→ Task objective: Could you restate all of the records below exactly, with the pictures left out?

→ Working data:
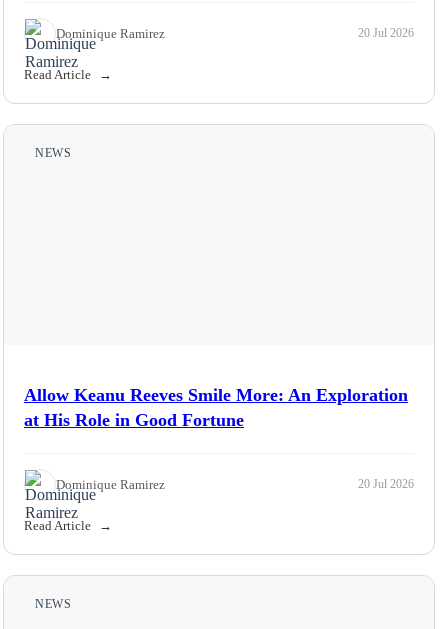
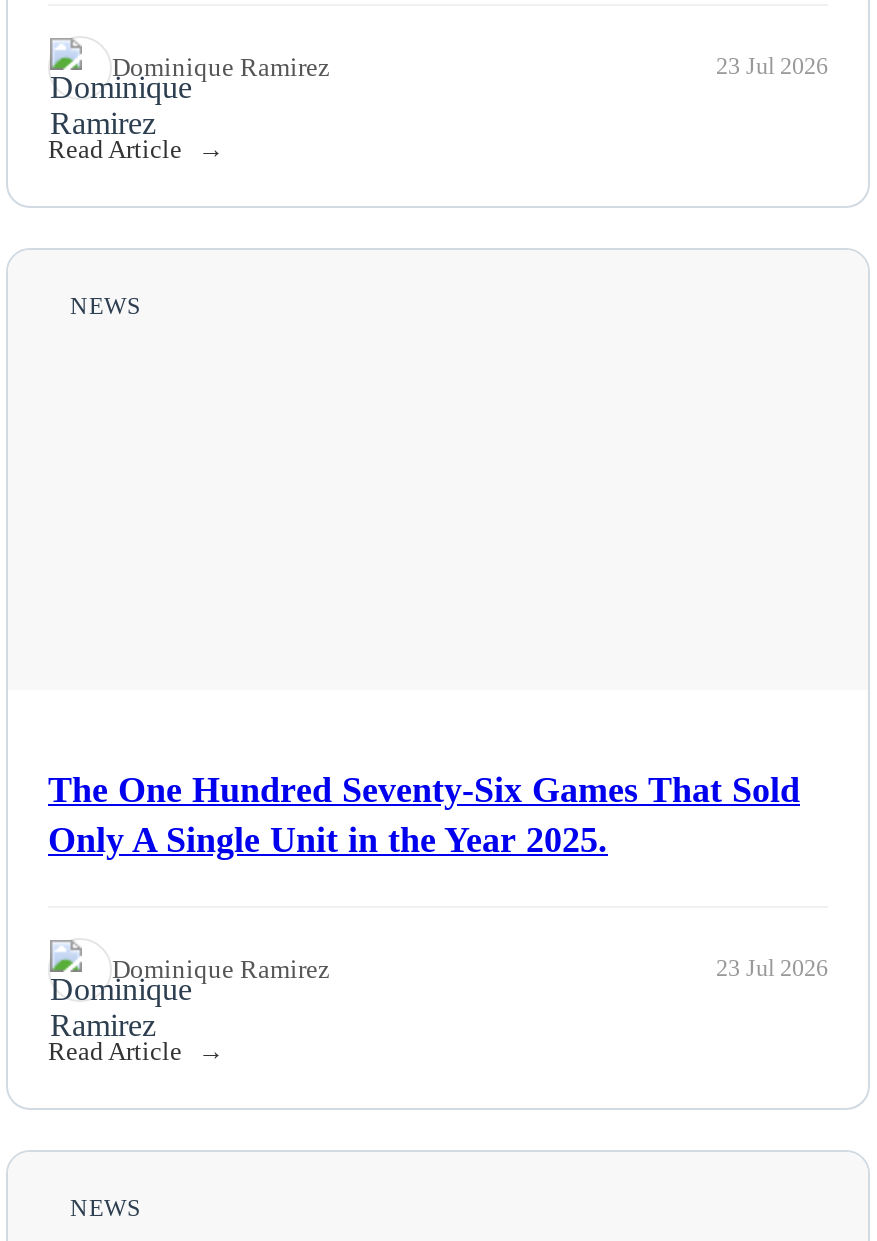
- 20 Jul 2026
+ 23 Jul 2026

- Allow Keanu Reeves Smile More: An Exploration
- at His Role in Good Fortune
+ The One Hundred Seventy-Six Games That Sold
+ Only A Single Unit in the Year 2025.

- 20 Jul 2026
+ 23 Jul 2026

→ Written response:
- 20 Jul 2026
+ 23 Jul 2026

- Allow Keanu Reeves Smile More: An Exploration
- at His Role in Good Fortune
+ The One Hundred Seventy-Six Games That Sold
+ Only A Single Unit in the Year 2025.

- 20 Jul 2026
+ 23 Jul 2026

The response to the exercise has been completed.